Complex Made Simple

Saudi secures its investments, funds Tesla rival with $1 billion

Following the talks between the Saudi Public Investment Fund (PIF) and Lucid Motors last month, an American-based electric automaker, it was rumored that the sovereign wealth fund could commit $1 billion to the up-and-coming manufacturer.

This week, the pieces finally fell into place, with confirmation by the company that they have secured $1 billion in funding from Saudi.

This puts Saudi in an interesting, if not peculiar, position, following this well-played move.

READ: Did Saudi see an opportunity in Tesla, or vice versa?

Lucid to release their first car in 2020

Lucid Motors announced today that it has executed a $1bn+ (USD) investment agreement with the Public Investment Fund of Saudi Arabia, through a special-purpose vehicle wholly owned by PIF, an official statement by the company stated.

Under the terms of the agreement, the parties made binding undertakings to carry out the transaction subject to regulatory approvals and customary closing conditions.

This announcement comes at a crucial time, as Saudi’s investment will provide the company with the necessary funding to commercially launch its first electric vehicle, the Lucid Air, in 2020.

Lucid plans to use the funding to complete engineering development and testing of the Lucid Air, construct its factory in Casa Grande, Arizona, begin the global rollout of its retail strategy starting in North America, and enter production for the Lucid Air.

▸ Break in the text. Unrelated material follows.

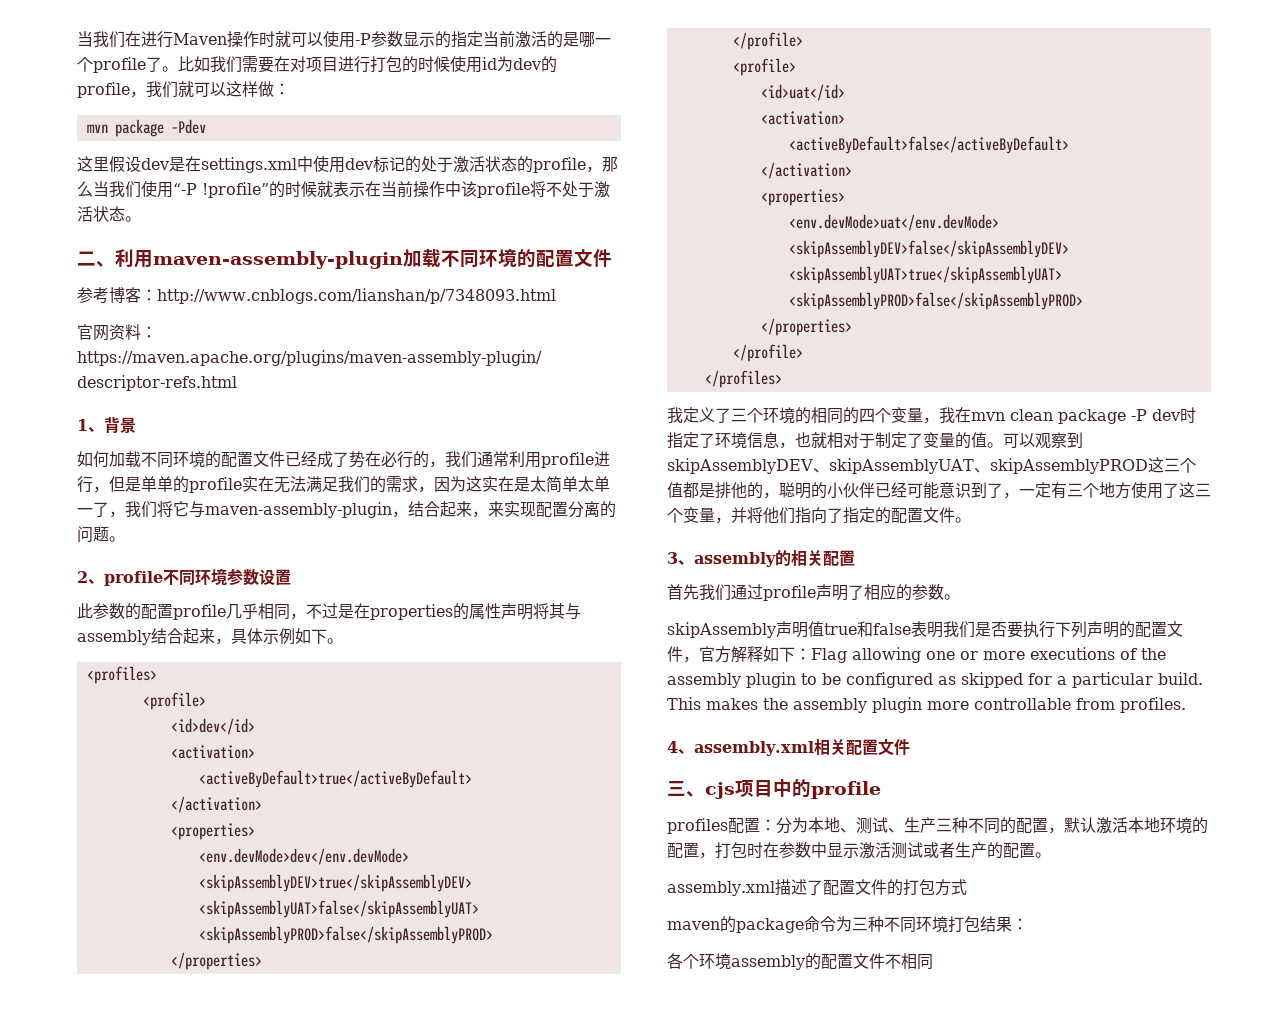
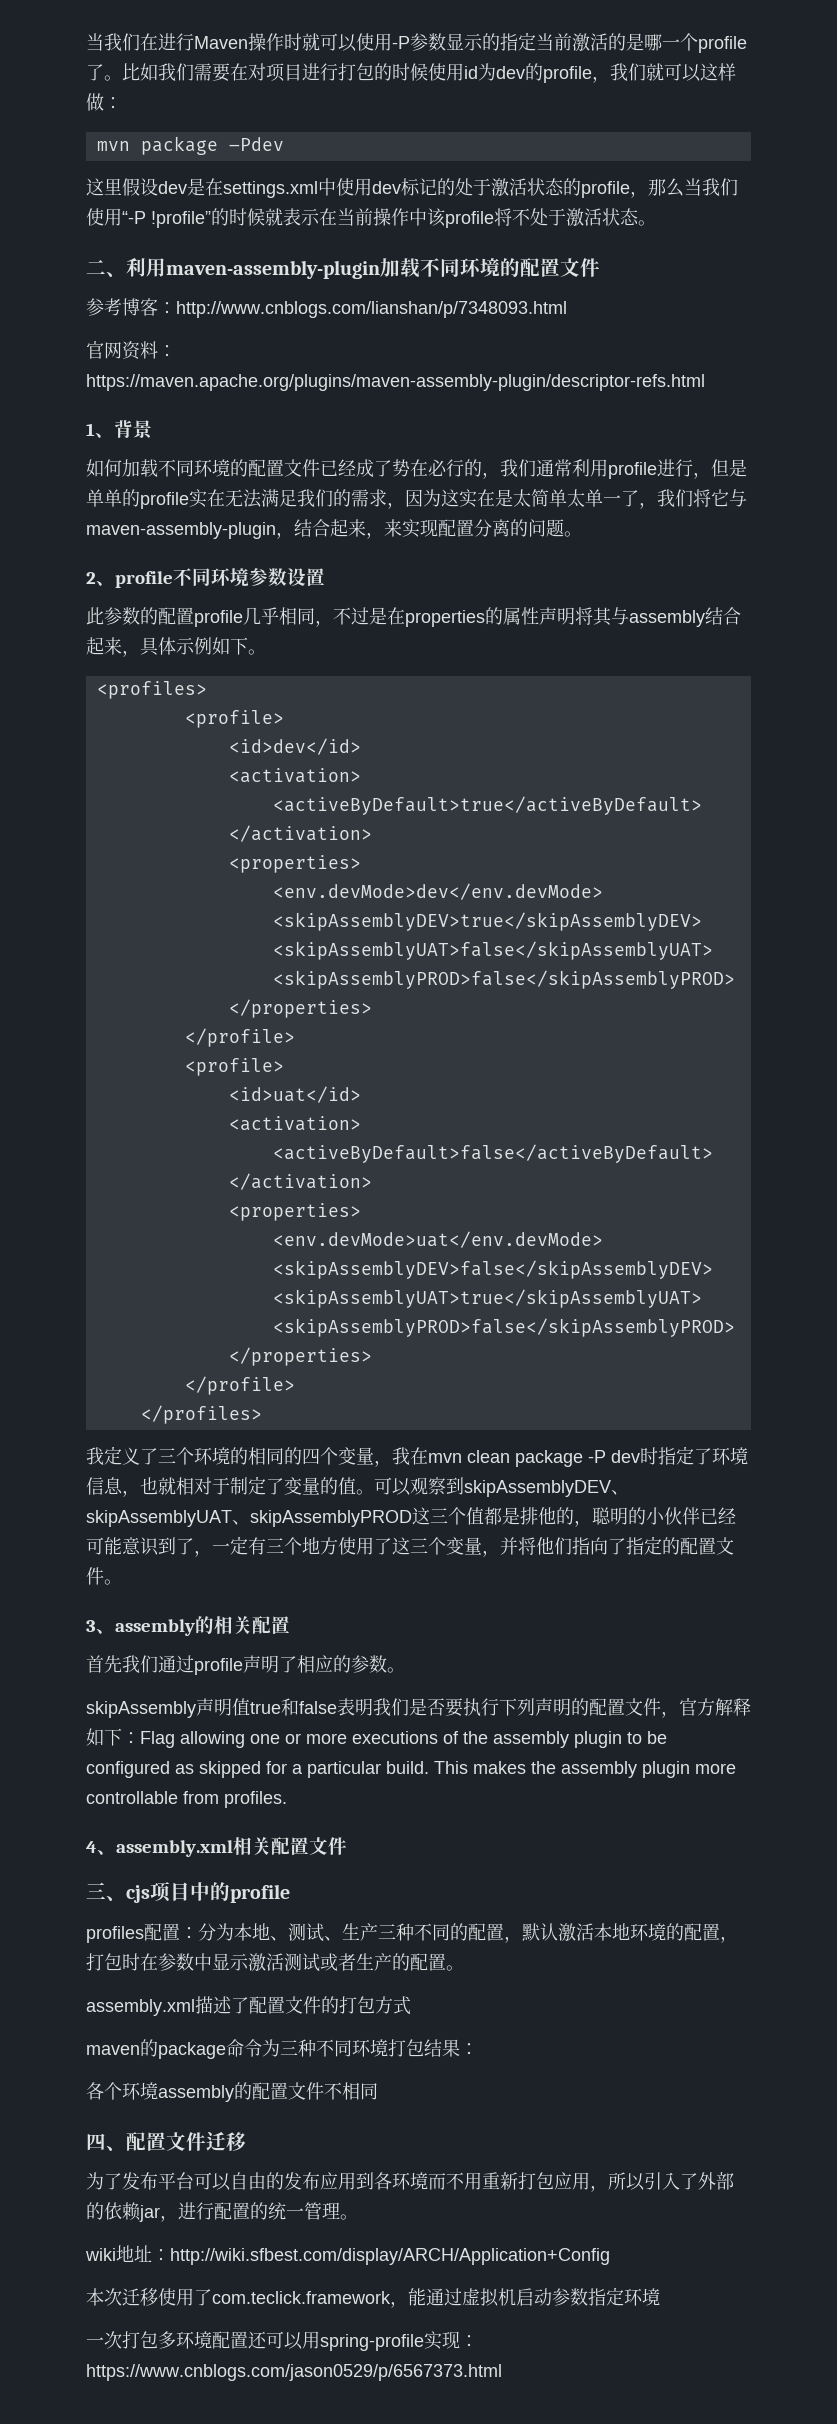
(933, 962) none -> [86,2131,246,2151] [86,2172,734,2192] [86,2202,358,2222] [85,2245,610,2265] [86,2287,660,2308] [86,2331,478,2351] [86,2364,502,2381] // 四、配置文件迁移 // 为了发布平台可以自由的发布应用到各环境而不用重新打包应用，所以引入了外部的依赖jar，进行配置的统一管理。 // wiki地址：http://wiki.sfbest.com/display/ARCH/Application+Config // 本次迁移使用了com.teclick.framework，能通过虚拟机启动参数指定环境 // 一次打包多环境配置还可以用spring-profile实现：https://www.cnblogs.com/jason0529/p/6567373.html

Lucid will work closely with PIF to ensure a strategic focus on quickly bringing its products to market at a time of rapid change in the automotive industry, the statement explained.

READ: Could an electric vehicle by the maker of the AK-47 compete with Tesla?

Saudi covering its bases

When the news broke of Saudi showing interest in the potential Tesla rival last month, an interesting conundrum had arisen. Why was Saudi investing in two companies that operate in the same sector, all in such a short period of time?

Just last month, it was revealed that the PIF had acquired a 5% share in Tesla, giving it a major ownership stake. Soon after, Tesla CEO Elon Musk came out and said that he was taking his company private, confident in Saudi backing. However, these privatization plans were eventually scrapped.

It would seem that in Saudi’s push for economic diversification, they are putting their eggs in several baskets. In case Lucid fails, they can always fall back on Tesla.

Coinciding with the Lucid news, a spokesperson for the PIF said: “By investing in the rapidly expanding electric vehicle market, PIF is gaining exposure to long-term growth opportunities, supporting innovation and technological development, and driving revenue and sectoral diversification for the Kingdom of Saudi Arabia.”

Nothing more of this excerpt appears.